Куда отвозят детей – об этом тоже говорят, но неохотно, предпочитая не обсуждать таинственные логические ходы страшных людей, проносящихся во всё тех же чёрных лимузинах.
Может быть, из них хотят создать новую расу?
Но почему в таком случае младшие оцениваются ниже старших? Почему их держат в загончике из металлической сетки, а не развозят в комфортабельных венгерских автобусах?
И почему, чёрт подери, водка так отдаёт бензином?!
10 апреля
Площадь Мужества
25 июля 1992 года на площади Мужества началась колоссальная драка. Я явился её случайным свидетелем и могу сказать абсолютно точно: как, когда и кем она была начата.
Она была начата в автобусе 495 маршрута около 10 часов утра.

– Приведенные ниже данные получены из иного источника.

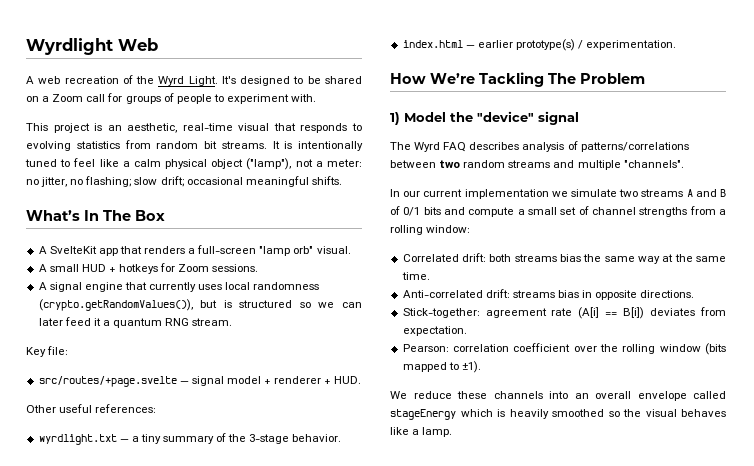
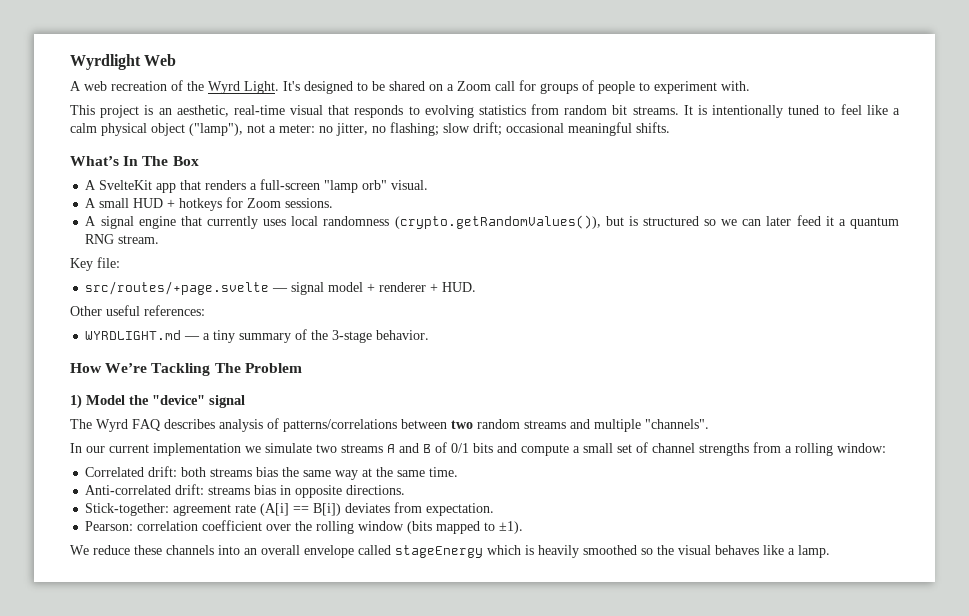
- wyrdlight.txt — a tiny summary of the 3-stage behavior.
+ WYRDLIGHT.md — a tiny summary of the 3-stage behavior.
- index.html — earlier prototype(s) / experimentation.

Утром я вместе с сыном, загоревший и усталый, возвращался с дачной земли (я не работаю, поэтому в понедельник утром я ехал не на работу из дому, а как бы наоборот) и на метро от Девяткино доехал до «Площади Мужества» (я – инвалид второй группы, поэтому имею право не работать, а бороться со своей болезнью) и хотел пересесть на 123 или 495 автобус (сын, кстати, опоздал из-за драки на последний звонок в гимназию при Русском музее, куда я устроил его совершенно без блата два года назад. Скучное место. Он девятиклассник), но автобусы сейчас ходят так: играют в «козла» четверо водителей, и тот, кто «козёл», возит народ, остальные идут в кильватере через сто метров (а это имеет отношение к колоссальной драке, самое прямое, не спешите отбрасывать текст), и вижу: нет, я должен расставить все точки над «и» (интересно, бывает три точки над «и»? Две я встречал в Киеве, где сказал в одной семье «курица не птица, Киев не заграница», и пожалуйста – через неделю эта фраза уже в газете), так вот, все точки над «и» – у меня нет дачи, у меня дачная земля, 10 соток, которую я разрабатываю под продукты, так что я действительно нищ и полностью народен, мне можно верить, а поэтому и вижу: в автобусе 495 начинается скандал – контролёрша лет сорока, довольно мощная особа, сортирует пассажиров. И выбраковывает двоих мужиков. Один спокойно ждёт, когда его унизят и растопчут как личность, а второй вначале размахивает руками, затем рвётся к выходу – особа его встречает грудью – даже это не заставляет его обомлеть – но тут водитель хлоп – двери закрываются – и вся гоп-компания поехала в участок.
Что же делает этот орёл-безбилетник?
Он вдруг подтягивается на поручнях и гибким цирковым манером вылетает в отодвинутую форточку в окне автобуса! Только что он был в закрытом пространстве, как муха в спичечном коробке, и вот уже стоит на тротуаре среди свободных людей, зачем-то отряхивается, чтобы идти себе по делам, и оглядывается на предыдущее место действия. А там! Батюшки, что там творится, в этом автобусе!